Joel Berry II should expect it when he goes out to eat.

What Berry wasn’t expecting, however, was that simply being recognized could profoundly affect the life of one of his fans.

Berry shared the story with UNC’s in-house media arm, GoHeels.com. He was at breakfast with his girlfriend when he noticed two women eyeballing him. As it turns out, those two women were the mothers of two boys that had been best friends. One of the boys had moved to Oregon and, in February, died in an car accident. His name was Rob McKiver, and Berry was his favorite player on his favorite team.

MORE: Joel Berry II, fake tattoos and a family’s loving gesture

From GoHeels.com:

That’s why Carol Freedman and Myra McVicker sat in their booth that May morning with tears trickling down their cheeks. Freedman ultimately sent Berry a heartfelt email. She relayed the story of the McVicker family and then explained why the two women had been so closely watching Berry. “Your presence that Saturday, that morning when we could have met anywhere, at any other day or time, reaffirms our belief that those loved ones who leave this Earth are still with us if we look and listen,” she wrote. “In death, Rob let his mother know that his love for her is stronger than ever.”

The email deeply touched Berry, who wrote back that same day.

“This is by far the greatest email I have ever received,” Berry wrote. “I got goosebumps reading this letter and had to share it with my mom and dad.
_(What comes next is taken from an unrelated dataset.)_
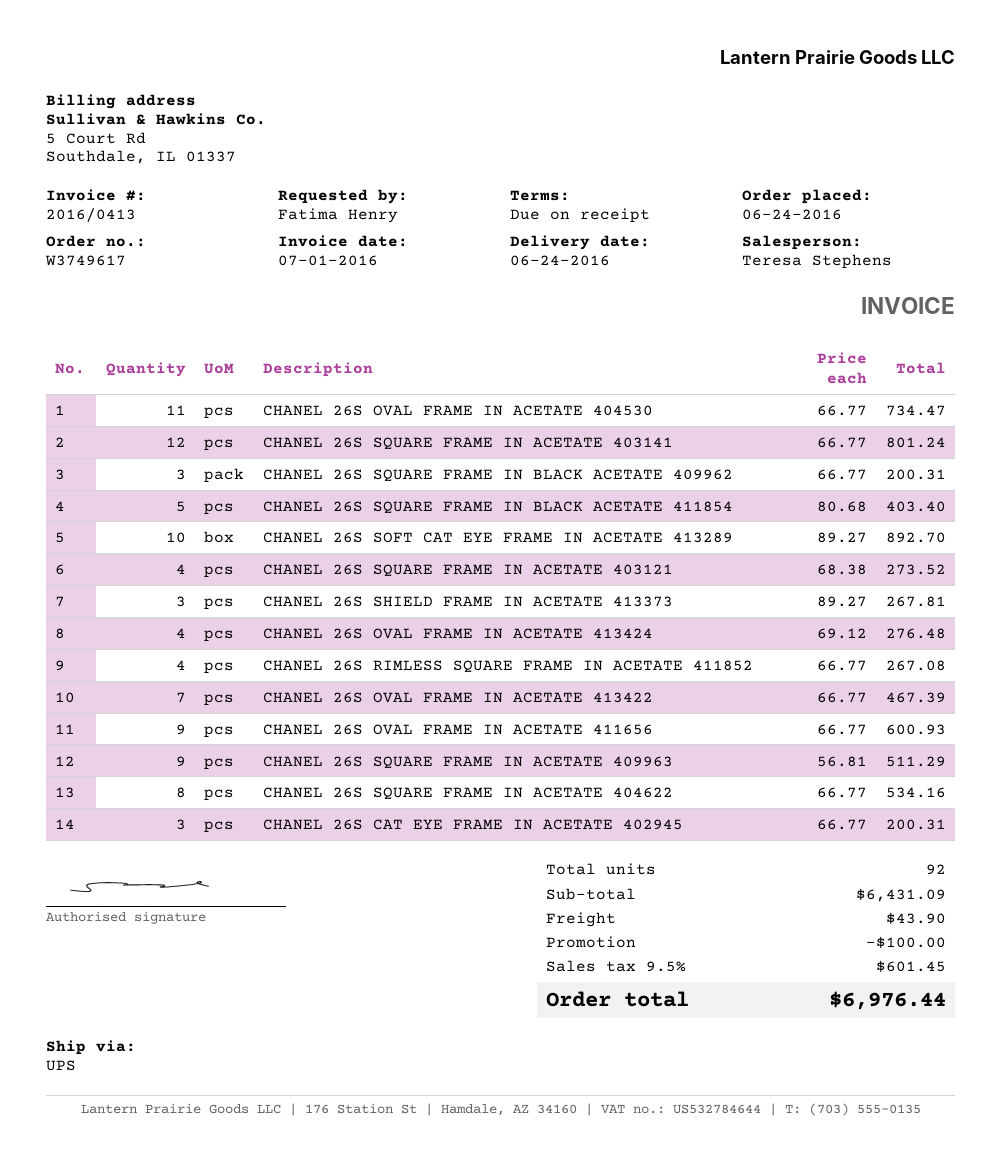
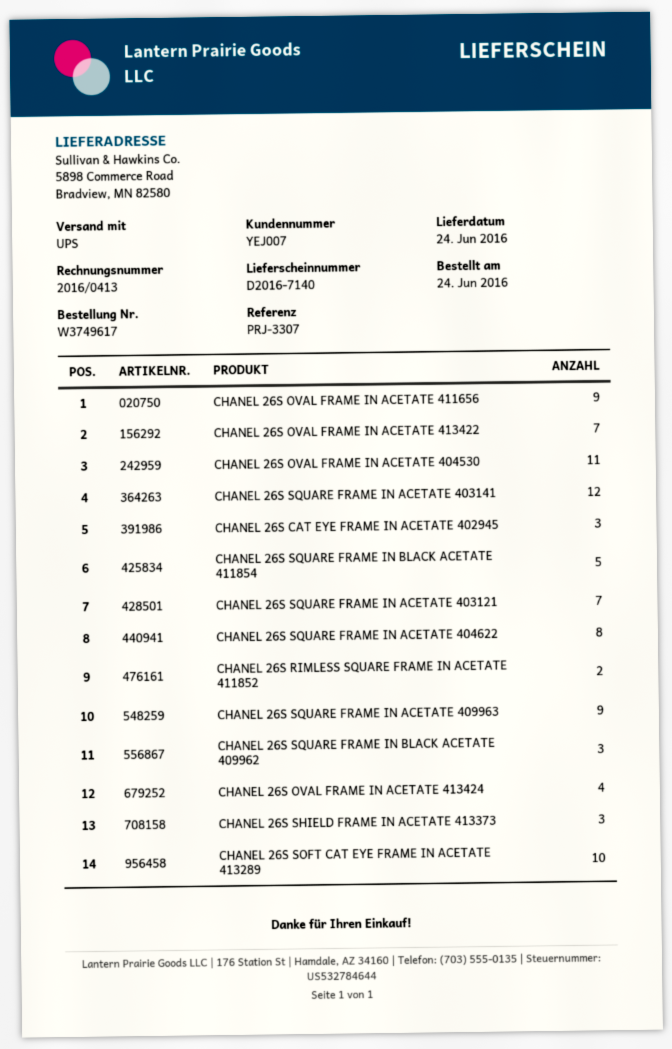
CHANEL 26S SQUARE FRAME IN ACETATE 403121: 4 -> 7
CHANEL 26S RIMLESS SQUARE FRAME IN ACETATE 411852: 4 -> 2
When telling my mom, she cried with joy knowing her son had impacted someone in that way. Each morning, I always tell myself, ‘Something good is going to happen today,’ and as I read that email, I said to myself, ‘This is more than something good. This is a life changer and I will always remember this.'”

I wrote about Berry and his family after UNC won the national title. I found him to be a likeable young man and someone who is very easy to root for, unless, of course, you live in Durham.

I guess I’m not the only one that feels that way.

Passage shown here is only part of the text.